Thursday, May 26, 2011

Blackbirds on the Beach

Today is the last day of my week-long family vacation at the Outer Banks of North Carolina. I brought a couple of books that I thought would be fitting for my environment, among them Song for the Blue Ocean by Carl Safina and The Wind Birds by Peter Matthiessen. I was particularly excited for the latter, thinking that I would be reading Matthiessen’s book on the shorebirds of North America while watching sandpipers peck at the sand and plovers fly overhead. No such luck. Aside from a few gulls (and really, there were only 3 or 4 at any given time…a beach trip surprisingly lacking in something that is so commonly seen!), all I saw were some Boat-tailed Grackles.



What were these blackbirds doing here, filling the niche where I thought I would find sandpipers? They walked along the beach, poking their beaks in the sand, as unafraid of the incoming waves as any ocean bird. In fact, this bird is found exclusively on the Gulf and Atlantic coasts, and they are so adapted to a water environment that babies that fall into the water can actually swim, using their wings like flippers. Usually found in freshwater or salt marshes near the coast, I suppose it is not surprising that the birds would be found on the beach as well. Omnivorous birds who will eat garbage and are found in cities, it is also not surprising that they would be found in an area that is becoming increasingly more developed, as beach front properties support larger and larger houses and vacationers return year after year, never neglecting this beautiful place.

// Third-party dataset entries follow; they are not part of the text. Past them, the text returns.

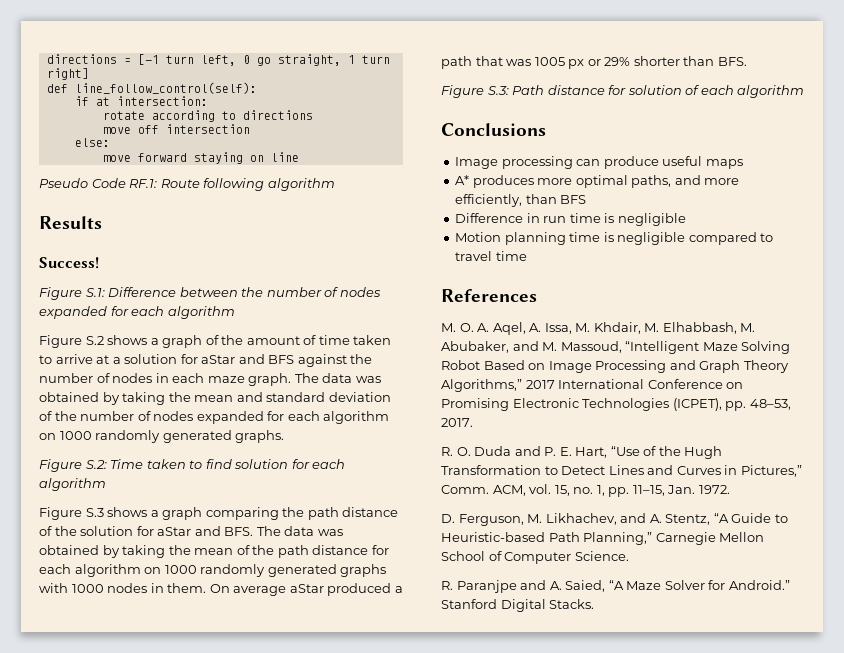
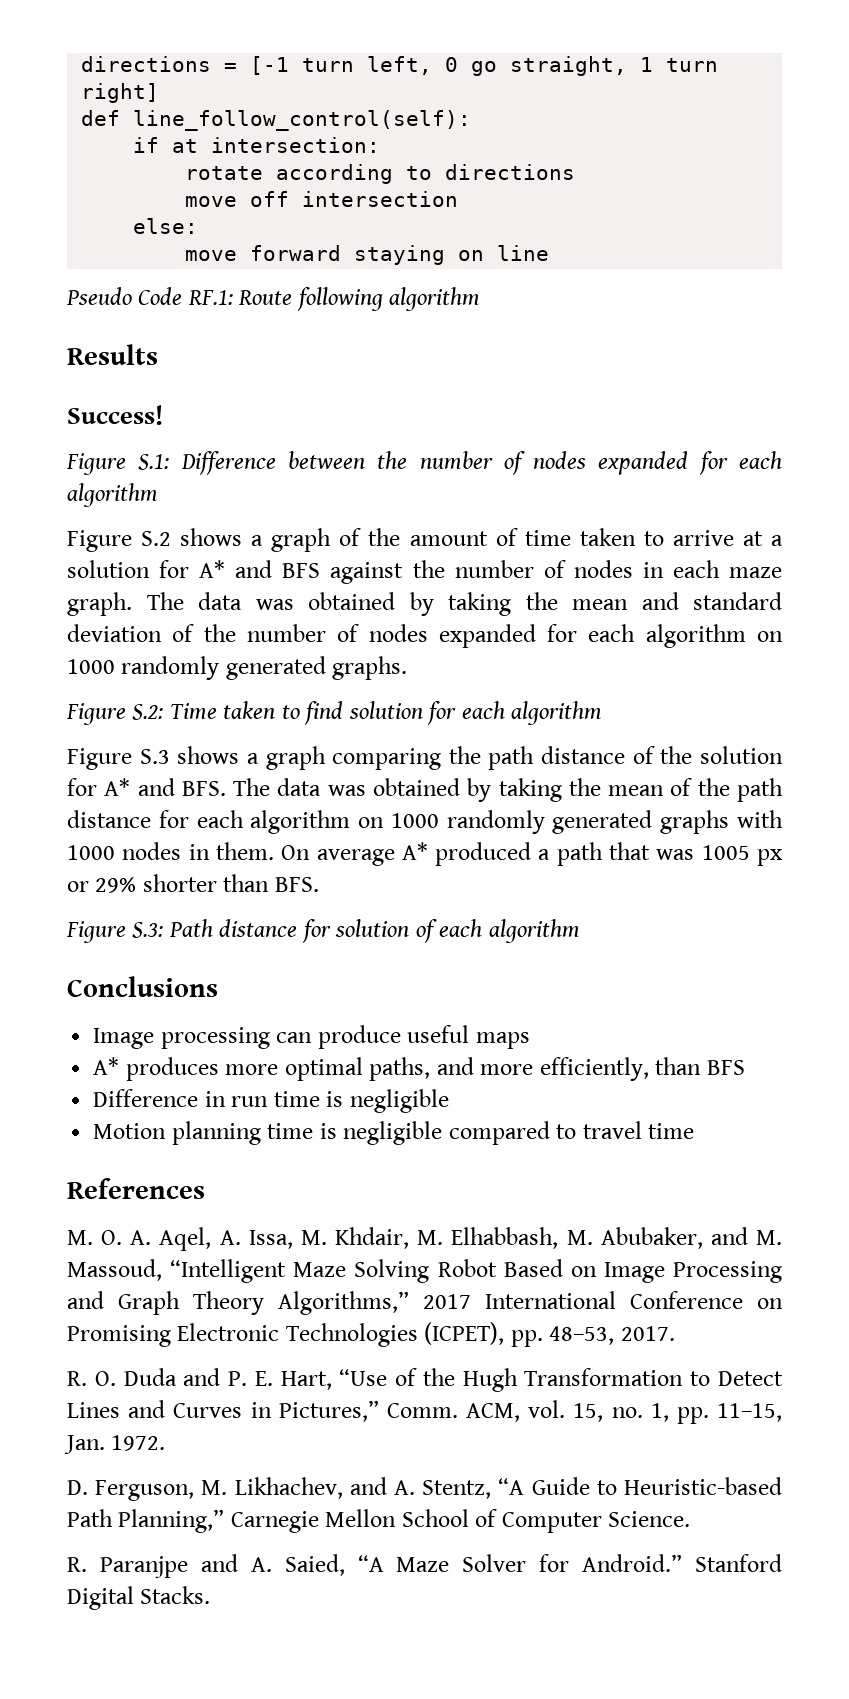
- Figure S.2 shows a graph of the amount of time taken to arrive at a solution for aStar and BFS against the number of nodes in each maze graph.
+ Figure S.2 shows a graph of the amount of time taken to arrive at a solution for A* and BFS against the number of nodes in each maze graph.
- Figure S.3 shows a graph comparing the path distance of the solution for aStar and BFS. The data was obtained by taking the mean of the path distance for each algorithm on 1000 randomly generated graphs with 1000 nodes in them.
+ Figure S.3 shows a graph comparing the path distance of the solution for A* and BFS. The data was obtained by taking the mean of the path distance for each algorithm on 1000 randomly generated graphs with 1000 nodes in them.
- On average aStar produced a path that was 1005 px or 29% shorter than BFS.
+ On average A* produced a path that was 1005 px or 29% shorter than BFS.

I’ve watched the grackles for days now. Other than the occasional dolphin or sea gull, and a few lines of pelicans coasting above the water, they’re the only wildlife I’ve seen on the beach this week. Several keep flying out from beneath the Kitty Hawk pier, a hundred yards south of our house, where they must have built their nests. Others walk back and forth along the beach, spreading out their large tails as they take flight to avoid the large waves that roll into shore. I can’t recall ever seeing blackbirds like these so close to the ocean, and a part of me misses the mottled, beachy plumage of the shorebirds that Matthiessen writes about, but the presence of the Boat-tailed Grackle has given me the chance to learn about a new species. Their deep black plumage compliments the skate egg cases that lie strewn across the beach, and their call is one of spring, of sunshine and good weather. Like the ocean itself, the beach is full of surprises.

New Purpose

I began this blog as a way to begin writing on my senior thesis. I wrote about why I chose to write about birds, the three main texts I was planning to use, and a little bit about the bird imagery in Aldo Leopold’s A Sand County Almanac and Annie Dillard’s Pilgrim at Tinker Creek. I didn’t write very much more, because I started writing my actual thesis, which ended up being nearly 100 pages and earning me departmental honors in Environmental Studies and the Palamountain Prose Award. I had plans to continue working on it, but as Robert Burns said, “The best laid schemes of mice and men / Go often askew.” So I never added to the pages of my thesis, though I continued reading about birds. And now I will continue writing about birds, and other things, but for a different purpose. I am reinstating this blog so that I may continue writing. Specifically, I am going to work on my nature writing in this blog. As passionate about environmental literature as ever, and with a reading list including authors such as John Muir, Annie Dillard, John McPhee, David Quammen, Bill McKibben, and others, it’s time to become more serious about my own nature writing. I figure the best way to begin is by writing short entries about my daily observations in nature. And because I think it is fitting, I will begin with birds.